◆ SUPPLIED MATERIAL
+++++

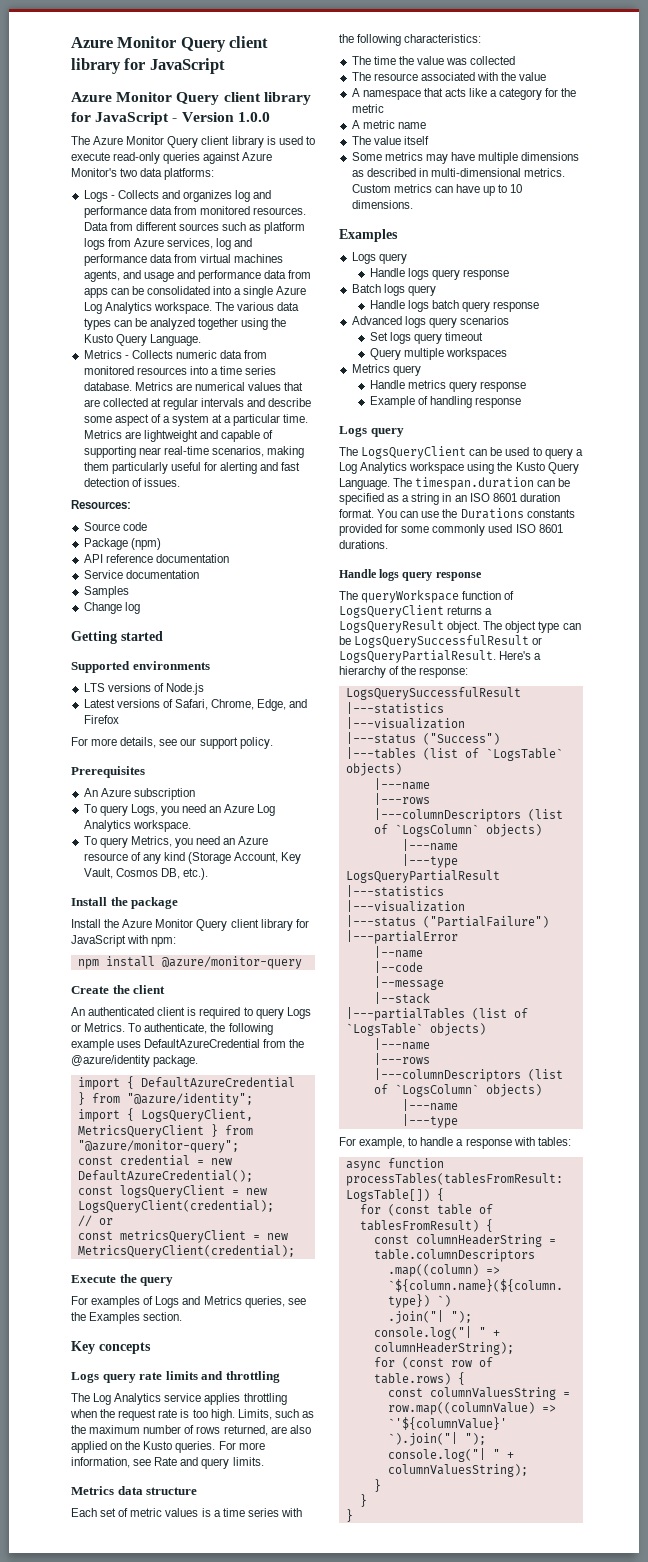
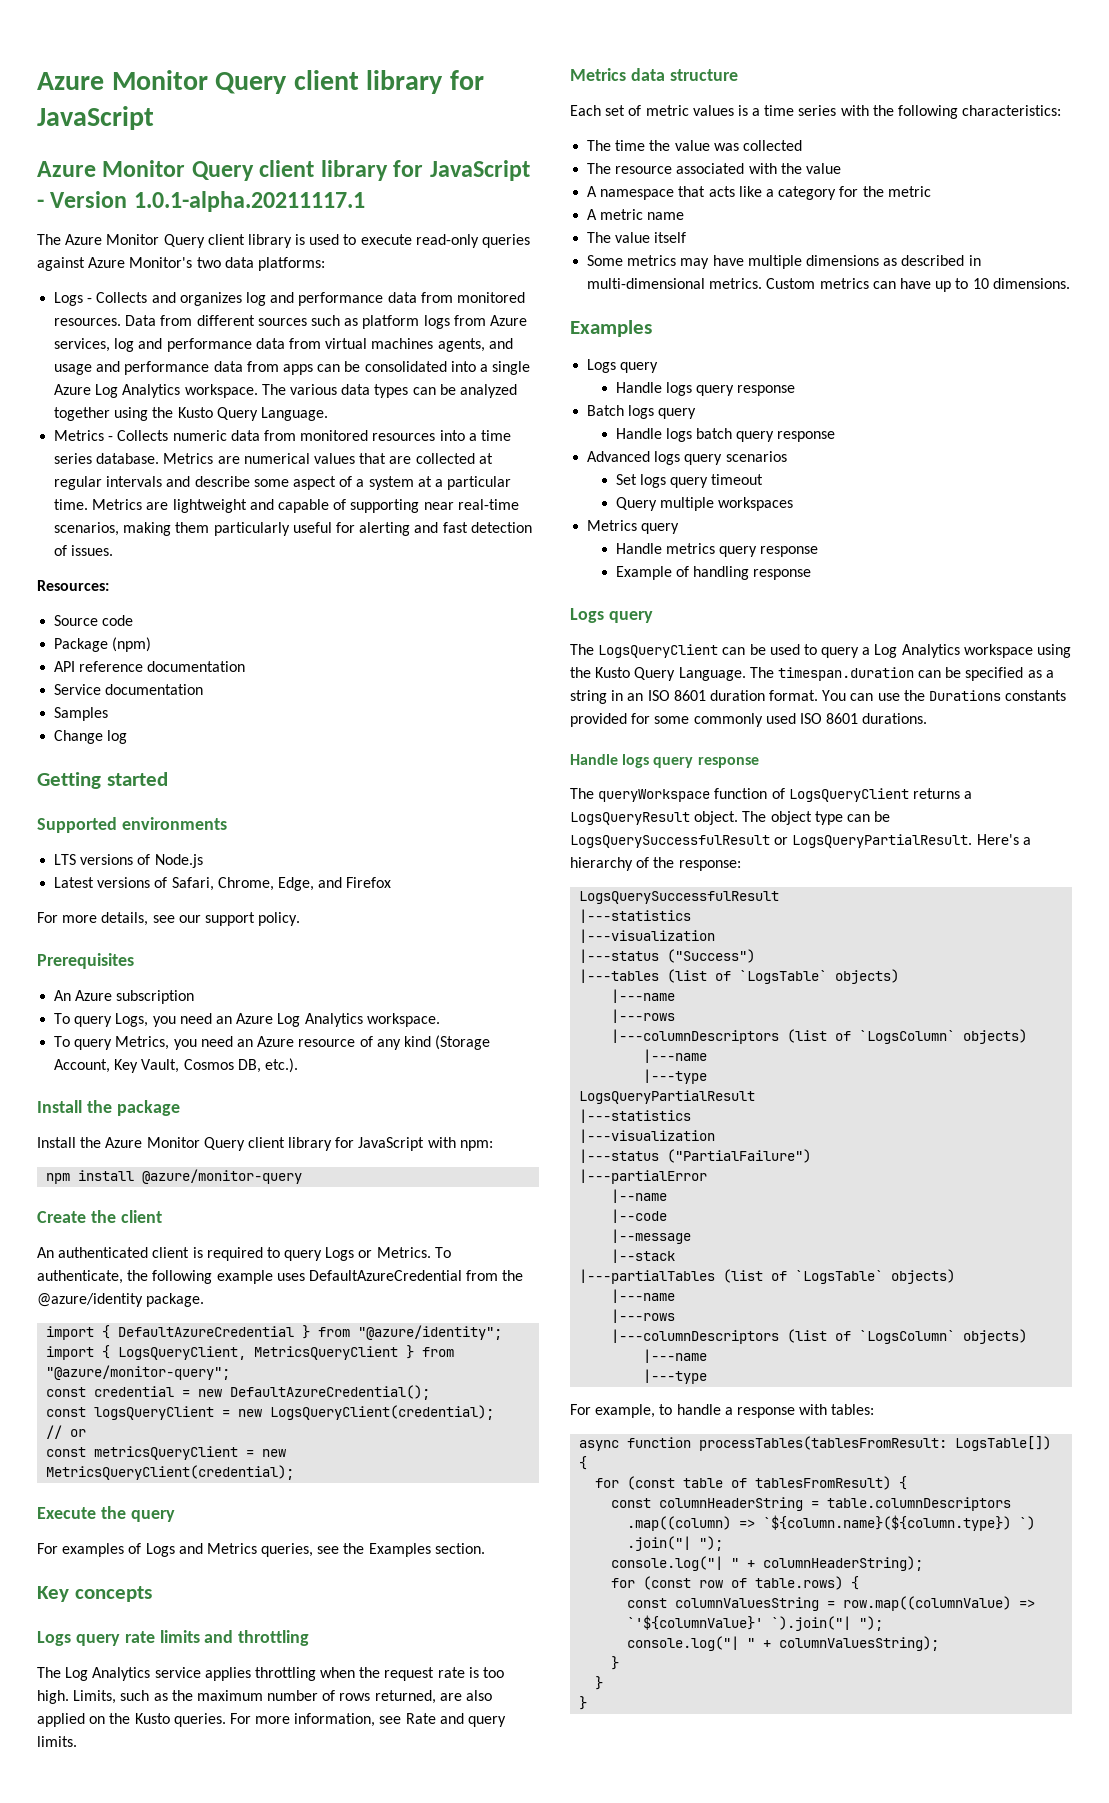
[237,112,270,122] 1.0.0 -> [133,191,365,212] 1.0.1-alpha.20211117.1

+++++

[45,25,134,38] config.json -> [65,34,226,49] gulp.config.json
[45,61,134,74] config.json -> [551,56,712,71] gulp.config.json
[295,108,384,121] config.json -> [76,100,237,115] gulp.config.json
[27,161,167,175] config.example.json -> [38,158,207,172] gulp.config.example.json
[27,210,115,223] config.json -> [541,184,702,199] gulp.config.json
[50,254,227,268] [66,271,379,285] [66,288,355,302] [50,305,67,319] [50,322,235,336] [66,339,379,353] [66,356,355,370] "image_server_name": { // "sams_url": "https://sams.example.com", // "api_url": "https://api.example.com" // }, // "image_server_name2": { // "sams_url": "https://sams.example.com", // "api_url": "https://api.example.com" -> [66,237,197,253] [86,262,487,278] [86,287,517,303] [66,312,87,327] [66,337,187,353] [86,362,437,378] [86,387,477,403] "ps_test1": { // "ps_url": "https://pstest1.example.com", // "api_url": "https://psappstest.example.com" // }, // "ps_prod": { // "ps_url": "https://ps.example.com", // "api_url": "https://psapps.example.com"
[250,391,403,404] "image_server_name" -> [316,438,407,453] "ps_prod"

+++++

◆ EXERCISE REQUIREMENTS
An exact copy of the lines above, from the one containing "[45,25,134,38] config.json ->" through the one containing "[27,210,115,223] config.json ->", is the whole of the answer.

◆ PROBLEM SOLUTION
[45,25,134,38] config.json -> [65,34,226,49] gulp.config.json
[45,61,134,74] config.json -> [551,56,712,71] gulp.config.json
[295,108,384,121] config.json -> [76,100,237,115] gulp.config.json
[27,161,167,175] config.example.json -> [38,158,207,172] gulp.config.example.json
[27,210,115,223] config.json -> [541,184,702,199] gulp.config.json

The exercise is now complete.